How Security Lake Works Internally
Security Lake operates as a managed ingestion and transformation pipeline. Here's a step-by-step breakdown:
Source Discovery and Subscription: You configure Security Lake to collect data from specific sources. AWS sources include:
- AWS CloudTrail management events - AWS CloudTrail data events (S3, Lambda, DynamoDB) - Amazon VPC Flow Logs - AWS Security Hub findings - Amazon Route 53 Resolver DNS logs - Amazon S3 access logs - AWS Lambda function logs (via CloudWatch Logs) - AWS Network Firewall logs - Amazon EKS audit logs - Third-party sources via OCSF-compatible integrations (e.g., CrowdStrike, Palo Alto Networks, Okta, Proofpoint, Trend Micro) - Custom sources via AWS Glue or API
Data Collection: Security Lake uses AWS Glue custom connectors and a managed data ingestion service to pull data from each source. For AWS services, it configures cross-account data access (via resource-based policies) or uses AWS CloudTrail Lake integration. For third-party sources, it uses OCSF-formatted data pushed to an S3 bucket or via API.

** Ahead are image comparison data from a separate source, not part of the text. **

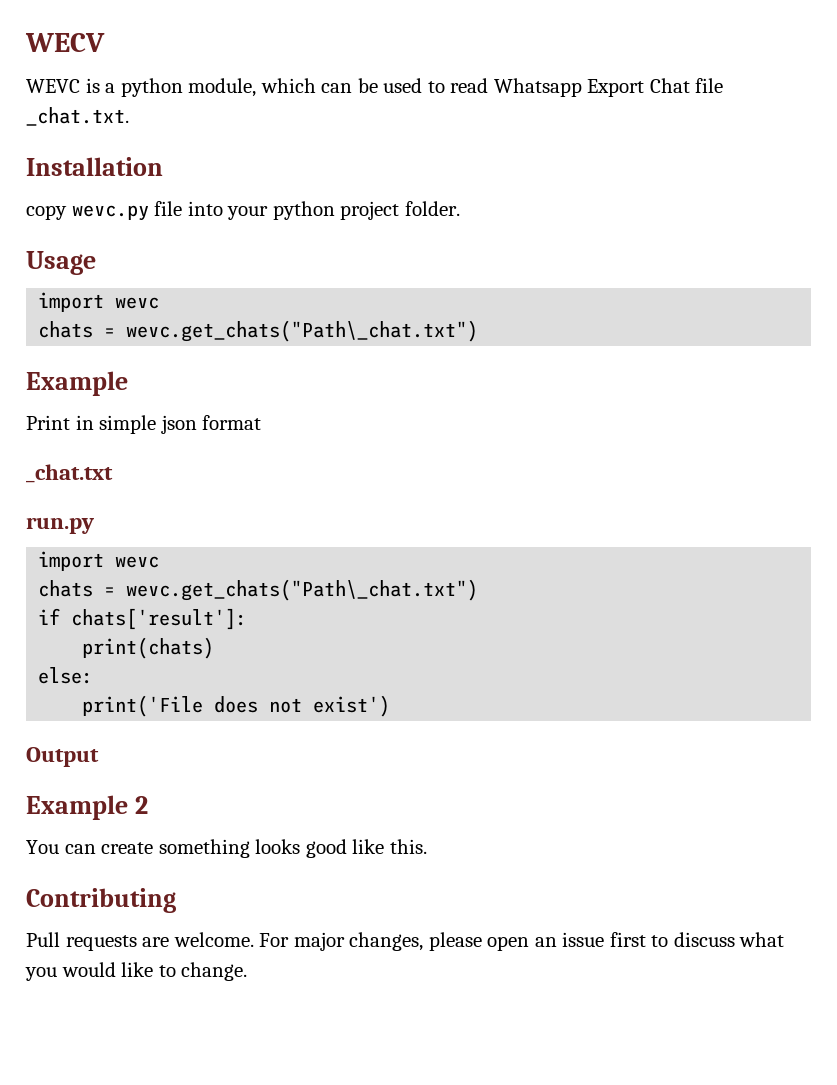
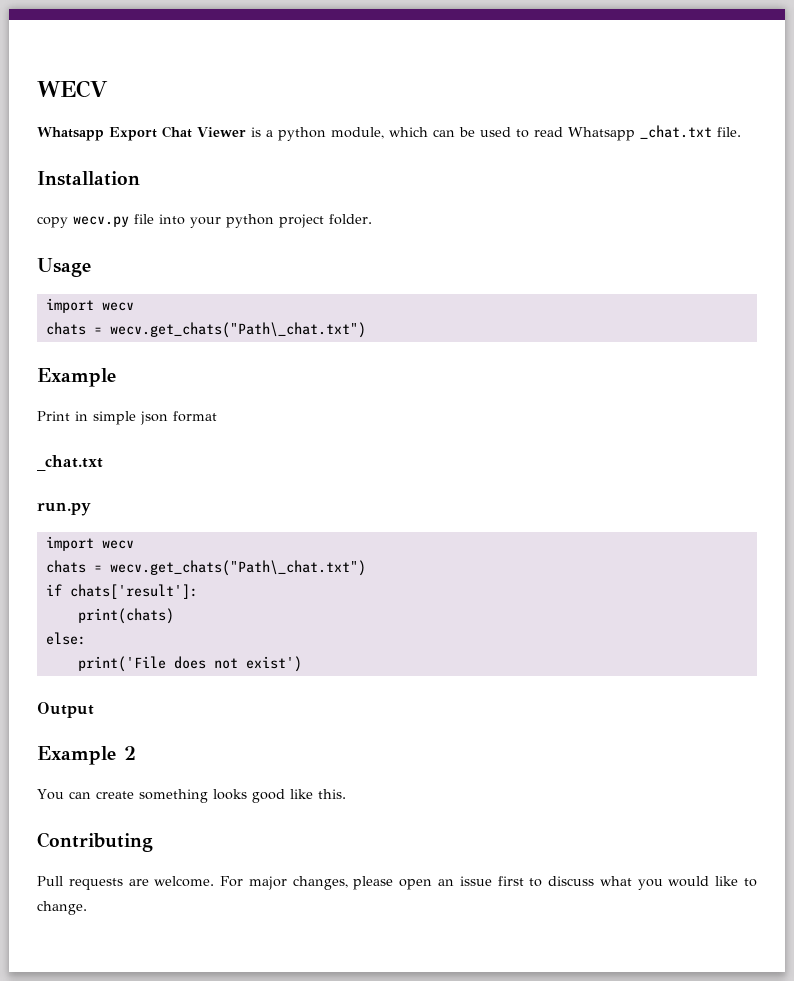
- WEVC is a python module, which can be used to read Whatsapp Export Chat file _chat.txt.
+ Whatsapp Export Chat Viewer is a python module, which can be used to read Whatsapp _chat.txt file.
- copy wevc.py file into your python project folder.
+ copy wecv.py file into your python project folder.
  Usage
- import wevc
- chats = wevc.get_chats("Path\_chat.txt")
+ import wecv
+ chats = wecv.get_chats("Path\_chat.txt")
  run.py
- import wevc
- chats = wevc.get_chats("Path\_chat.txt")
+ import wecv
+ chats = wecv.get_chats("Path\_chat.txt")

Schema Normalization to OCSF: All collected data is transformed into the Open Cybersecurity Schema Framework (OCSF) version 1.0.0 or later. OCSF provides a standardized set of event classes (e.g., Network Activity, Process Activity, File Activity, Authentication) with consistent fields. For example, a VPC Flow Log entry and a CloudTrail event both get mapped to OCSF fields like src_endpoint, dst_endpoint, time, severity_id, activity_id, etc. This normalization is done by AWS Glue ETL jobs that run in your account.
4. Storage in Purpose-Built S3 Bucket: Security Lake creates an Amazon S3 bucket (or uses an existing one) with a specific folder structure partitioned by source, region, account, and date. The bucket policy enforces encryption (SSE-S3 or SSE-KMS) and blocks public access. The bucket is organized as:
s3://aws-security-data-lake-<account-id>-<region>/
├── <version>/
│ ├── <source>/
│ │ ├── <region>/
│ │ │ ├── <account-id>/
│ │ │ │ ├── year=<YYYY>/
│ │ │ │ │ ├── month=<MM>/
│ │ │ │ │ │ ├── day=<DD>/
│ │ │ │ │ │ │ ├── <parquet-files>Data is stored in Apache Parquet format, which is columnar and optimized for analytics.
Cataloging with AWS Glue: Security Lake automatically creates an AWS Glue Data Catalog database and tables for each source, making the data queryable via Amazon Athena, Amazon Redshift Spectrum, and other analytics services. The Glue tables are partitioned by the same folder structure (year, month, day, source, region, account).
Lifecycle Management: Security Lake applies S3 Lifecycle policies to transition data to cheaper storage classes (e.g., S3 Standard-IA, S3 Glacier) based on retention settings you define. Default retention is 365 days, but you can set custom retention per source. Expired data is automatically deleted.
Access Control via Lake Formation: Security Lake integrates with AWS Lake Formation to manage fine-grained access permissions at the table, column, or row level. You can grant IAM principals access to specific sources or fields.
Key Components, Values, Defaults, and Timers
OCSF Version: Security Lake uses OCSF version 1.0.0 (as of 2024). The schema is extensible; you can add custom attributes.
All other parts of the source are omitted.